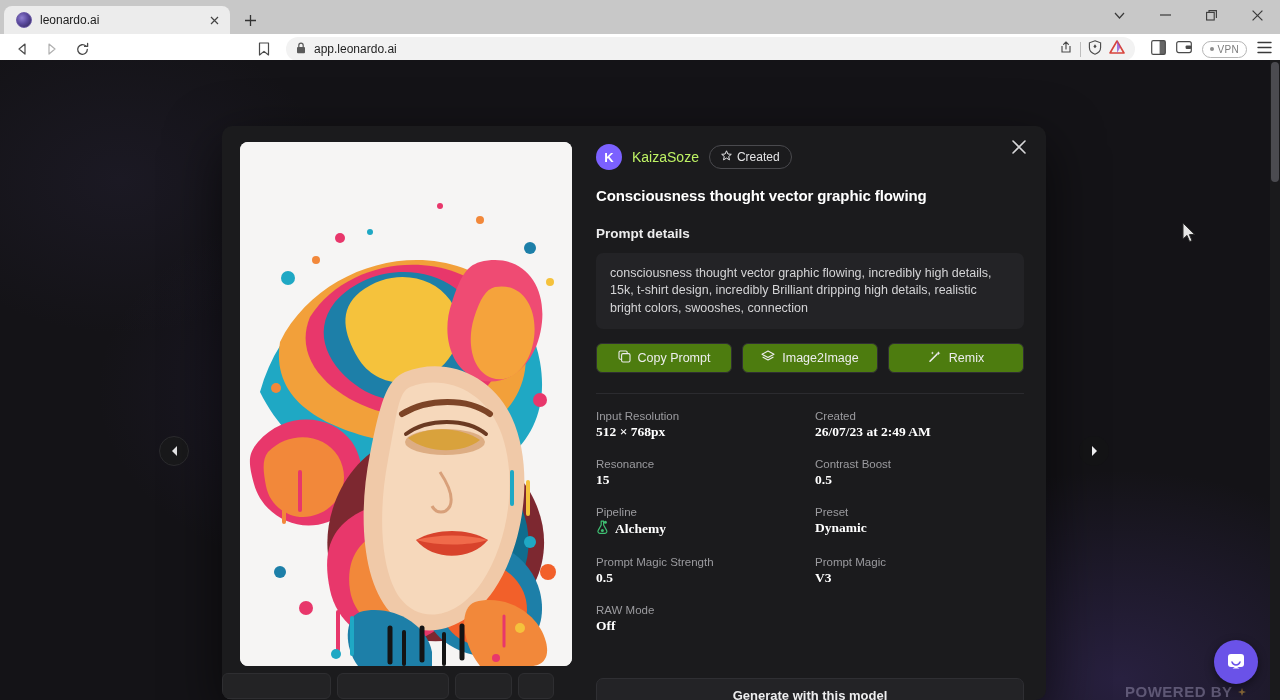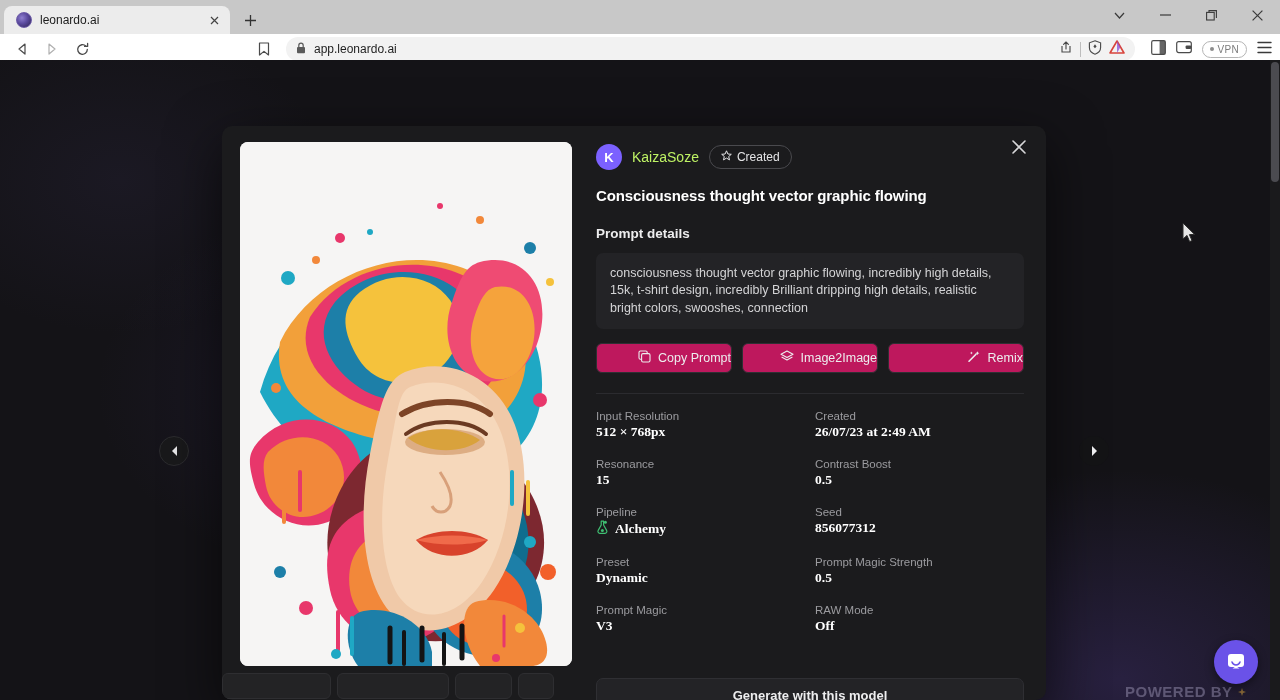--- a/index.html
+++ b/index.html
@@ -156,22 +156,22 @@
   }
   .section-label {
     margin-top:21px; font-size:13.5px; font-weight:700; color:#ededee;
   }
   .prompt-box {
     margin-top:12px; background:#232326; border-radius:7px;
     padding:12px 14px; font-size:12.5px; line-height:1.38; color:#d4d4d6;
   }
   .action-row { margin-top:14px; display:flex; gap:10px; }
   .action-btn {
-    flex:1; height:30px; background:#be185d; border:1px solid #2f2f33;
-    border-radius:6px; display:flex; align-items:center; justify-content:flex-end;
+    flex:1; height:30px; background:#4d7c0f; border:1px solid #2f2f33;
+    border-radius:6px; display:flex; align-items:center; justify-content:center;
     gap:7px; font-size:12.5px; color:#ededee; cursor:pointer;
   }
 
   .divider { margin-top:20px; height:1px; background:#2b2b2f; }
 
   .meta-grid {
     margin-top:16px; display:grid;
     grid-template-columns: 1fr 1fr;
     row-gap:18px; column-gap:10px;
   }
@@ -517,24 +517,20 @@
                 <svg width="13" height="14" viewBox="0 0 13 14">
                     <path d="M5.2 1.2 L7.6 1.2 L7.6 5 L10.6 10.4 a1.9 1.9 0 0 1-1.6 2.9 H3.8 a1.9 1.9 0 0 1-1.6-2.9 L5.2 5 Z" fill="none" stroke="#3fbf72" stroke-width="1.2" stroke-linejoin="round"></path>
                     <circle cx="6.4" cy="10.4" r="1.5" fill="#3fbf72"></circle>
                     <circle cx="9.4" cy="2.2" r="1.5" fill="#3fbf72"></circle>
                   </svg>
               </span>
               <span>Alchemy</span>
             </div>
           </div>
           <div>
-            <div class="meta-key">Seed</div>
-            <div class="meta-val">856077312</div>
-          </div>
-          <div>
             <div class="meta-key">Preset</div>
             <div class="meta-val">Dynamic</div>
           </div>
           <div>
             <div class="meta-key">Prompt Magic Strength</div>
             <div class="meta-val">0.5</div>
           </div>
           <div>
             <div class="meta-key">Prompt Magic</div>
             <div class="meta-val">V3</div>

**What is needed**: Scan the material above for the word "fill", and copy every line in which it is found.

**Response to this task**:
                     <path d="M5.2 1.2 L7.6 1.2 L7.6 5 L10.6 10.4 a1.9 1.9 0 0 1-1.6 2.9 H3.8 a1.9 1.9 0 0 1-1.6-2.9 L5.2 5 Z" fill="none" stroke="#3fbf72" stroke-width="1.2" stroke-linejoin="round"></path>
                     <circle cx="6.4" cy="10.4" r="1.5" fill="#3fbf72"></circle>
                     <circle cx="9.4" cy="2.2" r="1.5" fill="#3fbf72"></circle>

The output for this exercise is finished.